** Opening Available records block **

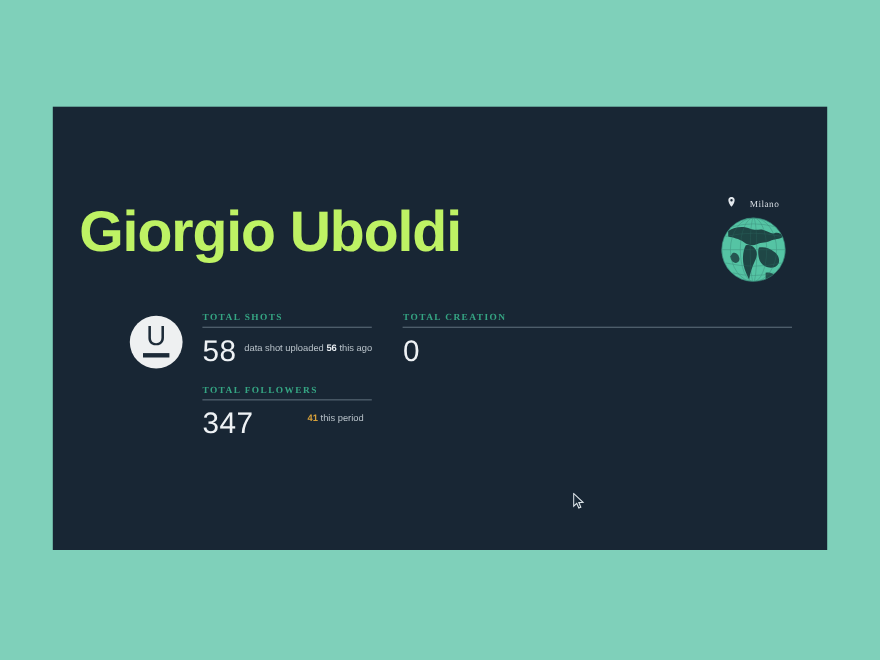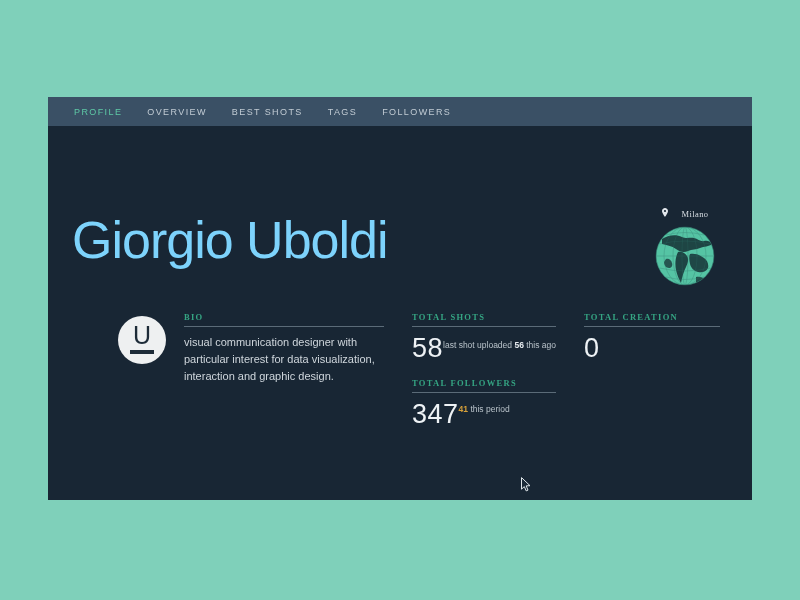"PROFILE" div { html: <div> <div>PROFILE</div> <div>OVERVIEW</div> <div>BEST SHOTS</div> <div>TAGS</div> <div>FOLLOWERS</div> </div> -> none }
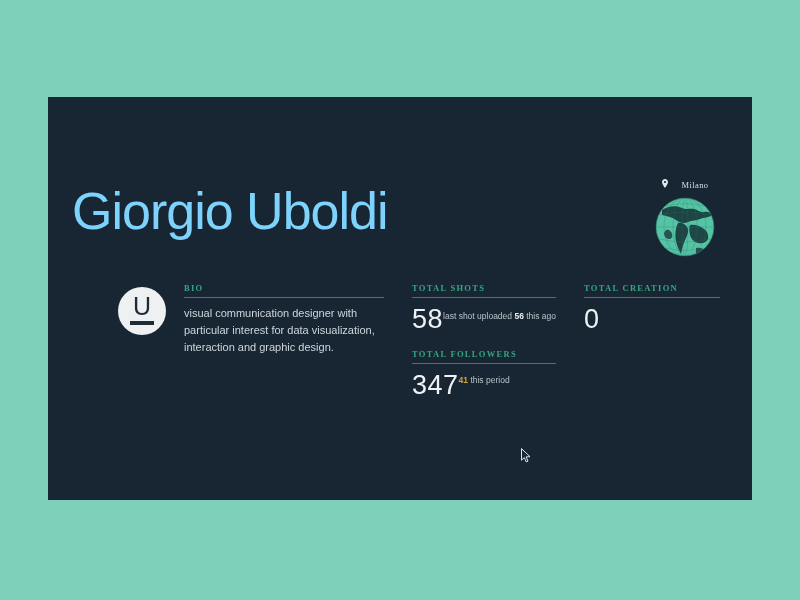"Giorgio Uboldi" #page-title { color: #7dd3fc -> #bef264; font-weight: normal -> bold }
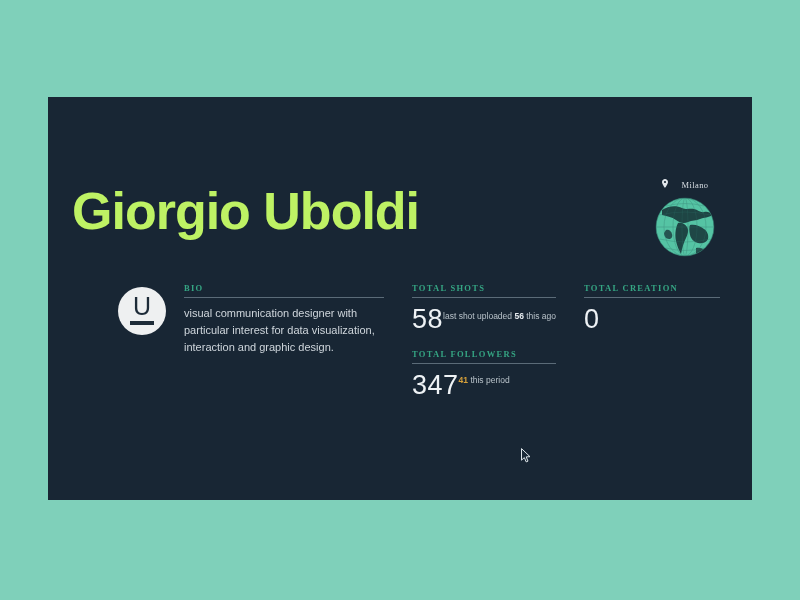"BIO" div.col { html: <div> <div> <div>BIO</div> <div></div> <div>visual communication designer with particular interest for data visualization, interaction and graphic design.</div> </div> </div> -> none }
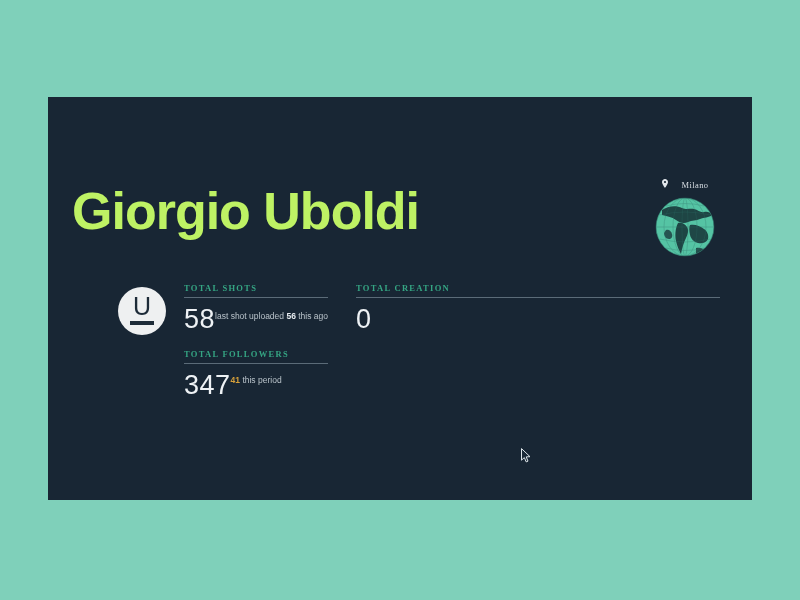"58" .stat-row { gap: none -> 7px }
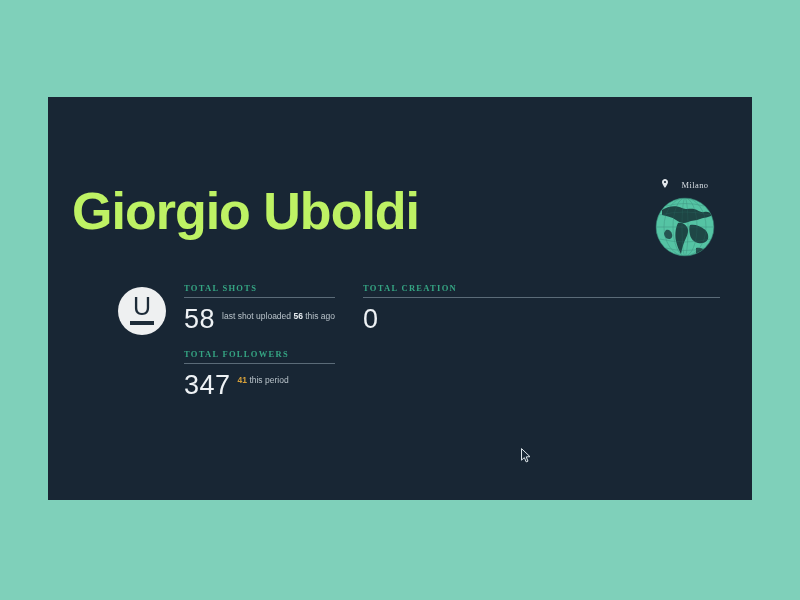"last shot uploaded" span { text: last -> data }
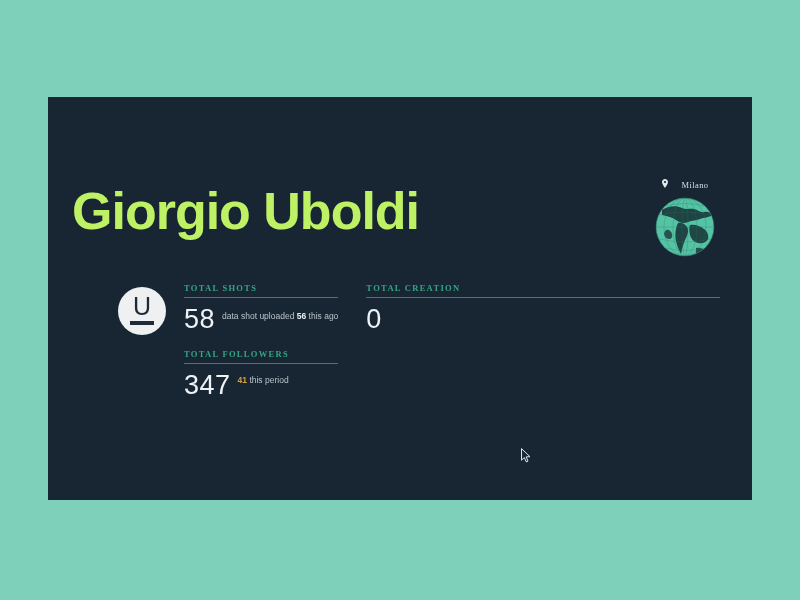"41 this period" .stat-note.top { margin-left: none -> 42px }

** Closing Available records block **

Give the material again exactly as it is, but keep the pictures out.

• **Exercise solution**
"PROFILE" div { html: <div> <div>PROFILE</div> <div>OVERVIEW</div> <div>BEST SHOTS</div> <div>TAGS</div> <div>FOLLOWERS</div> </div> -> none }
"Giorgio Uboldi" #page-title { color: #7dd3fc -> #bef264; font-weight: normal -> bold }
"BIO" div.col { html: <div> <div> <div>BIO</div> <div></div> <div>visual communication designer with particular interest for data visualization, interaction and graphic design.</div> </div> </div> -> none }
"58" .stat-row { gap: none -> 7px }
"last shot uploaded" span { text: last -> data }
"41 this period" .stat-note.top { margin-left: none -> 42px }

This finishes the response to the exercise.